German politicians will hurt research if they set a deadline to end the use of animals in experiments, according to the country’s top funder.
The German Research Foundation (DFG) said there was “no framework for a short-term or fixed-term exit” from animal research “that does not endanger science and human power. ‘Innovation from Germany’.
A DFG commission made up of staff from teaching hospitals, research institutes and universities said the drive to set a deadline for replacing animals was based on “fundamental errors of judgement” about how research works and the importance of having a range of methods.
The group contradicted the Federal Institute for Risk Assessment, a public body that is among organizations that have linked the recent decline in animal testing to better welfare. The German Center for the Care of Laboratory Animals, which is part of the institute, reported last year that the number of laboratory animals used in Germany had decreased by around 14% in 2020 compared to the previous year. last year.
“Reducing the number of laboratory animals is seen as improving animal welfare and vice versa. From the point of view of the scientific community, this point of view is insufficient and incorrect. Numbers alone say nothing about the quality of animal protection and welfare in the research projects carried out,” the DFG Group said in its report.

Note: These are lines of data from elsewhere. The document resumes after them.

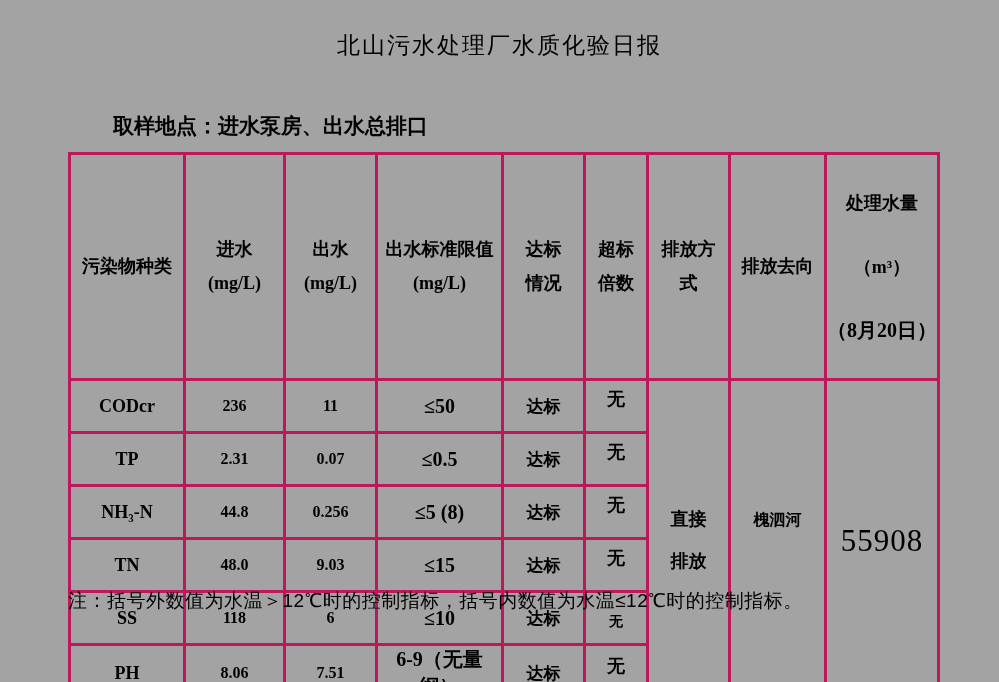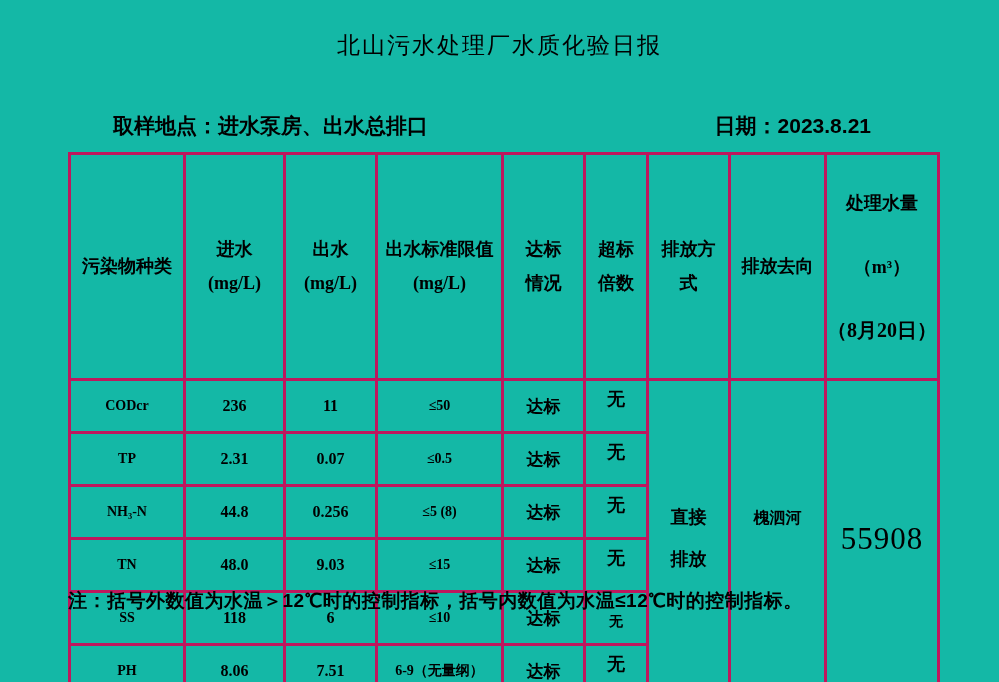"北山污水处理厂水质化验日报" .page { background: #14b8a6 -> #a3a3a3 }
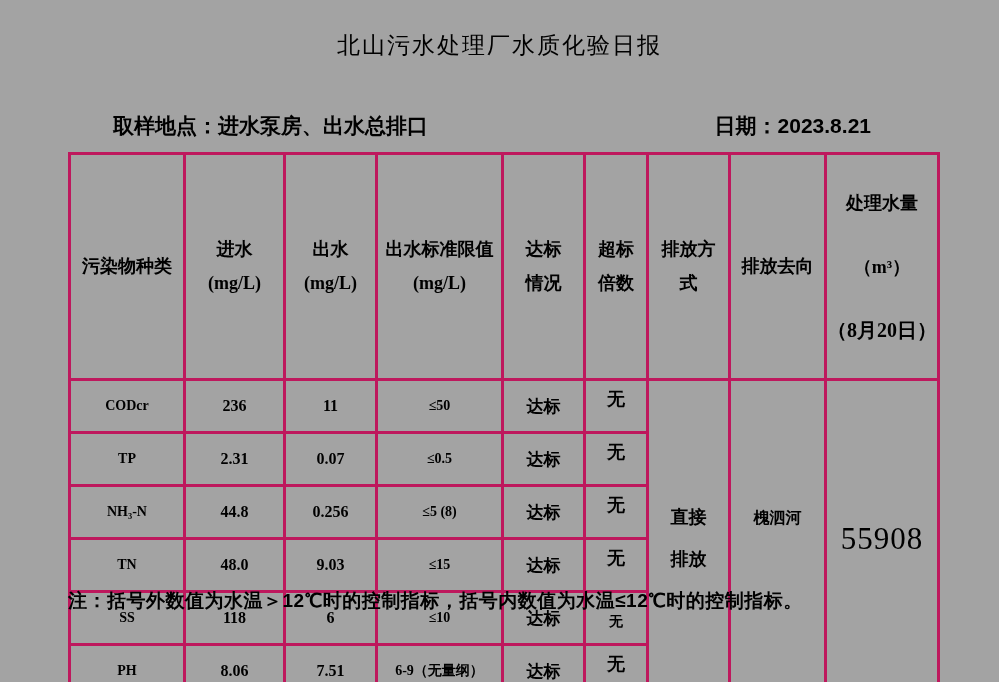"日期：2023.8.21" span { html: <span>日期：2023.8.21</span> -> none }
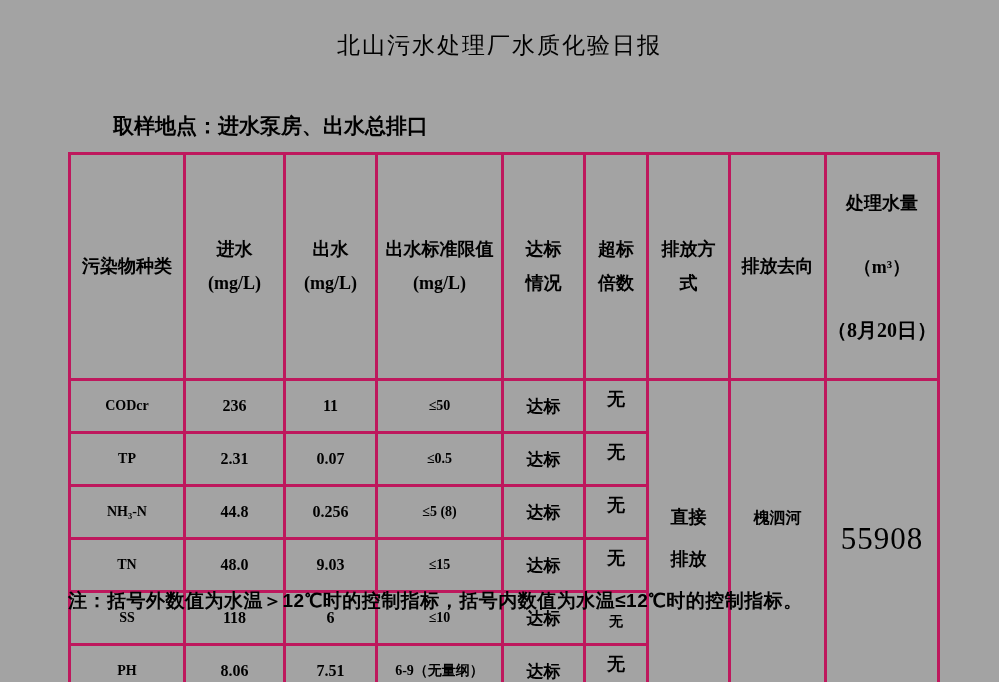"CODcr" td.c-pollutant { font-size: 14px -> 18px }
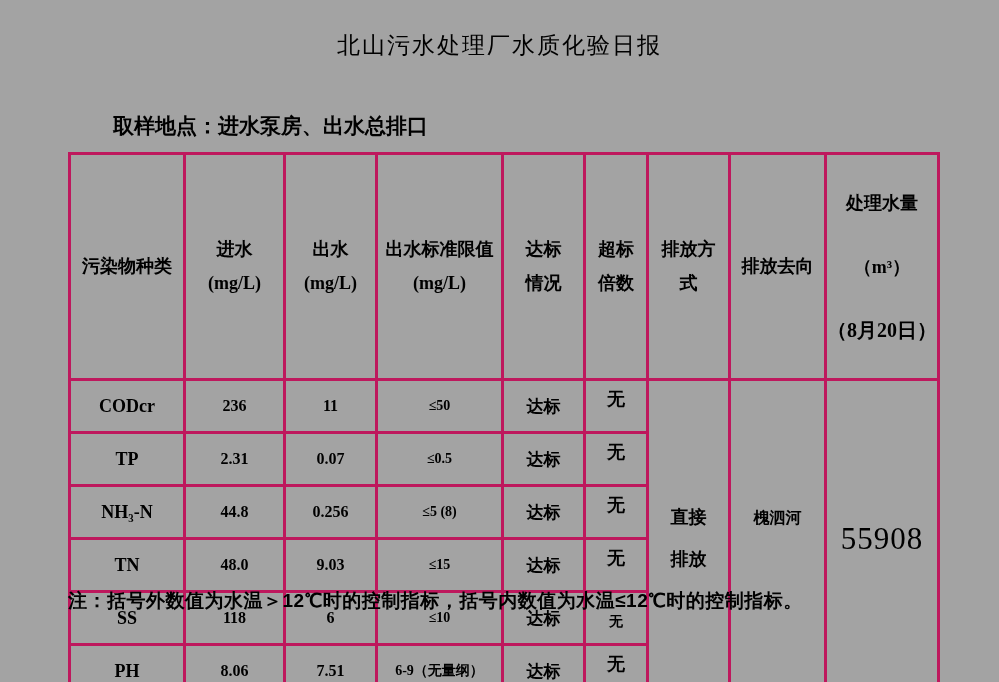"≤50" td.c-limit { font-size: 14px -> 20px }
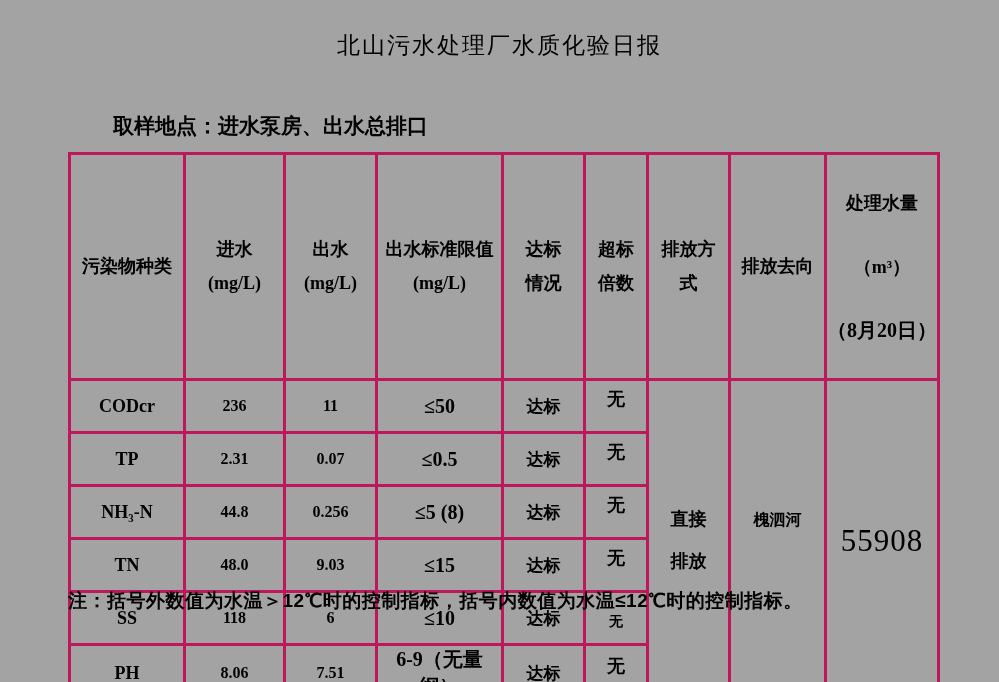"注：括号外数值为水温＞12℃时的控制指标，括号内数值为水温≤12℃时的控制指标。" .note { font-weight: bold -> normal }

“In biomedical research, animal experiments are always of great importance,” said Brigitte Vollmar, professor of experimental surgery at the University of Rostock and chair of the DFG commission.

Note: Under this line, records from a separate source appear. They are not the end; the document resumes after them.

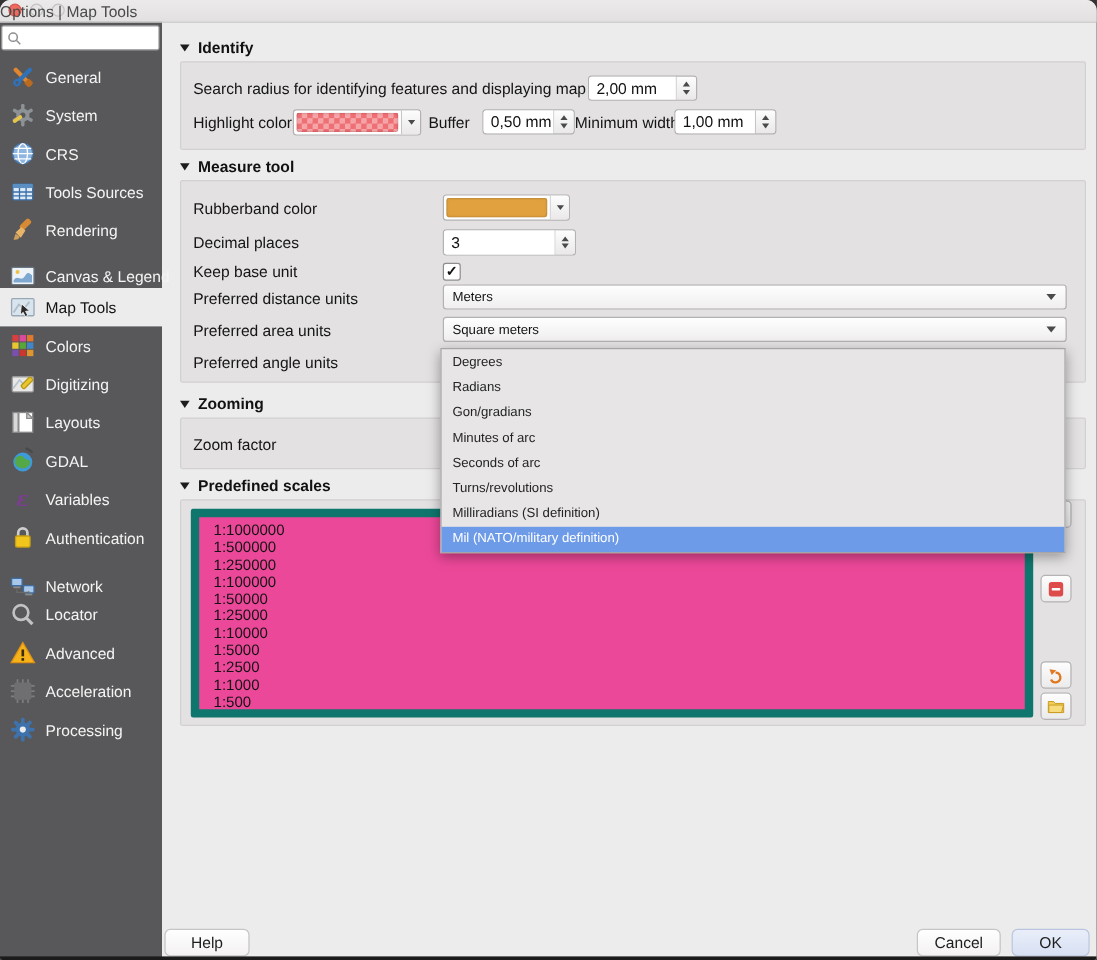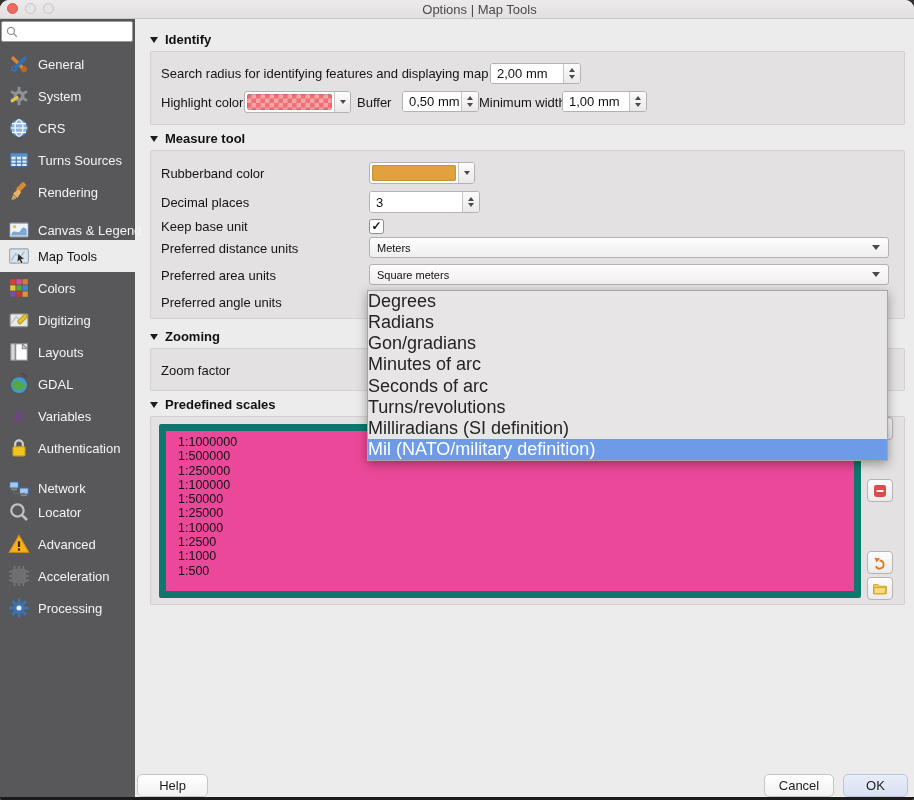"Options | Map Tools" .titlebar .title { padding-left: 45px -> none; text-align: center -> none }
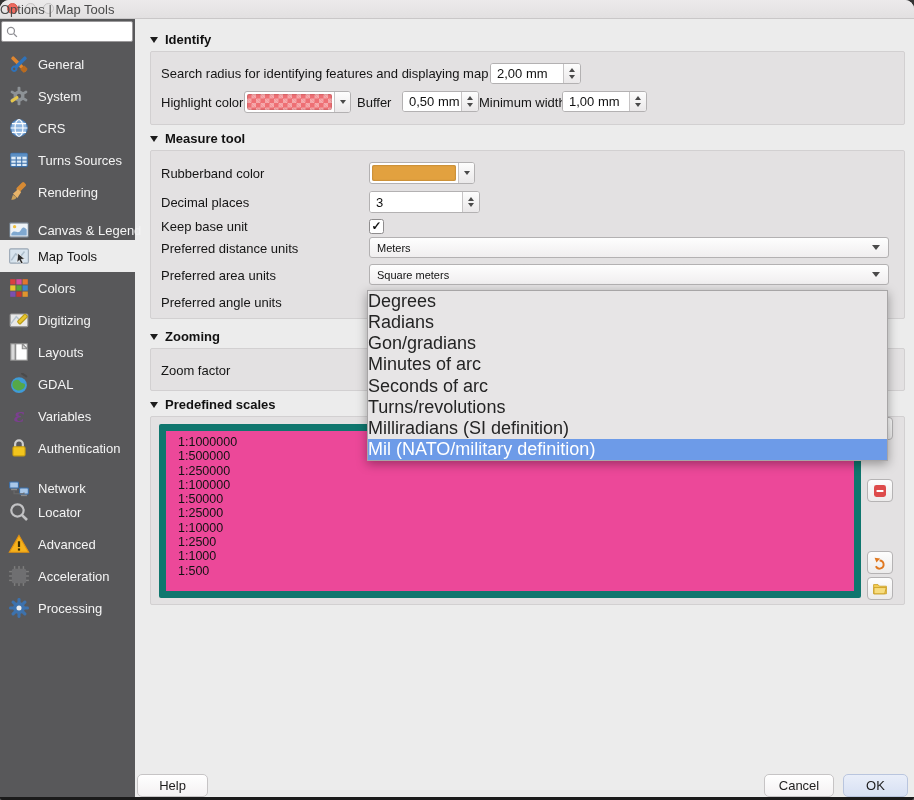"Turns Sources" span.nav-label { text: Turns -> Tools }
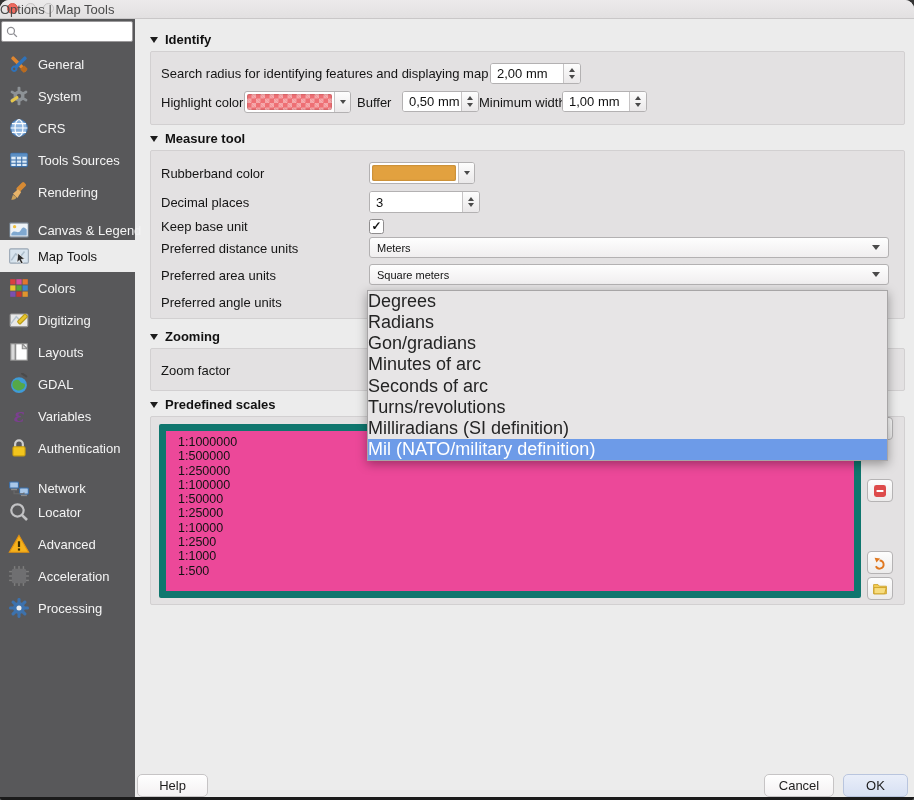"Degrees" .dd-item { font-size: 18px -> 11px; padding-left: 0 -> 9px }
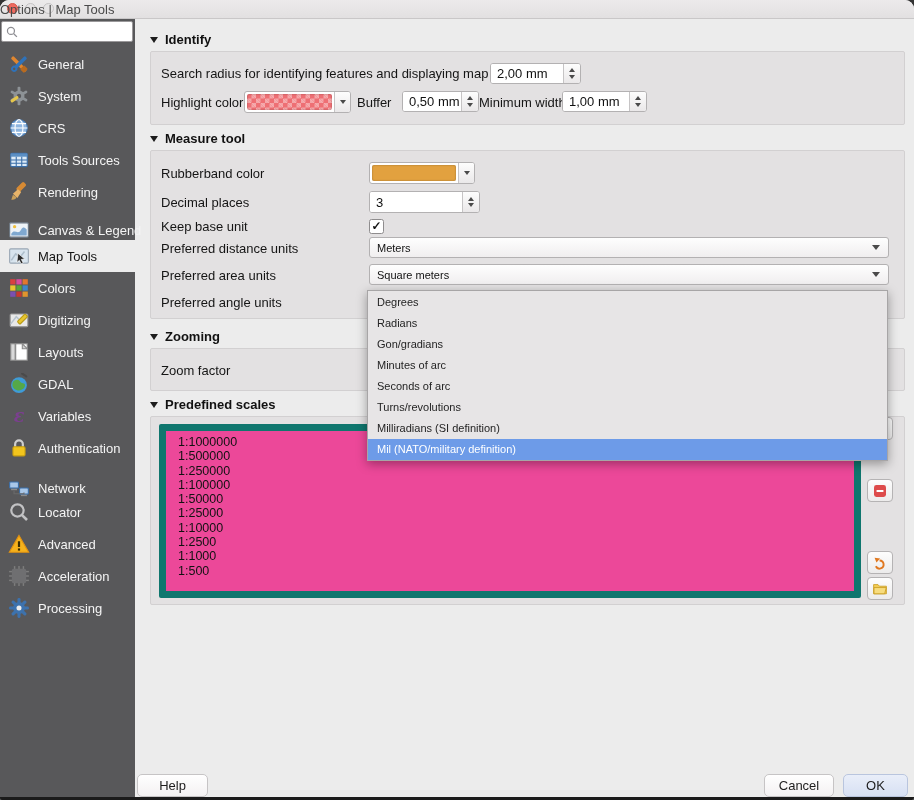"1:5000" div.scale-item { html: none -> <div>1:5000</div> }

She said in a statement that the group had sought to influence the “ongoing public and policy discussion” about animal testing “from a scientific perspective”. The funder said it pushes back on the emphasis on replacement over refinement and reduced animal use.
Public opinion polls have shown widespread opposition to the use of animals in research in Germany.
The issue came to public attention in 2014, when researcher Nikos Logothetis, then at the Max Planck Institute for Biological Cybernetics, was accused of animal welfare violations, an allegation that was later dismissed by the courts. .
In neighboring Switzerland, a February referendum banning animal testing was rejected by 79% of voters, although supporters said they would try again before the end of the year.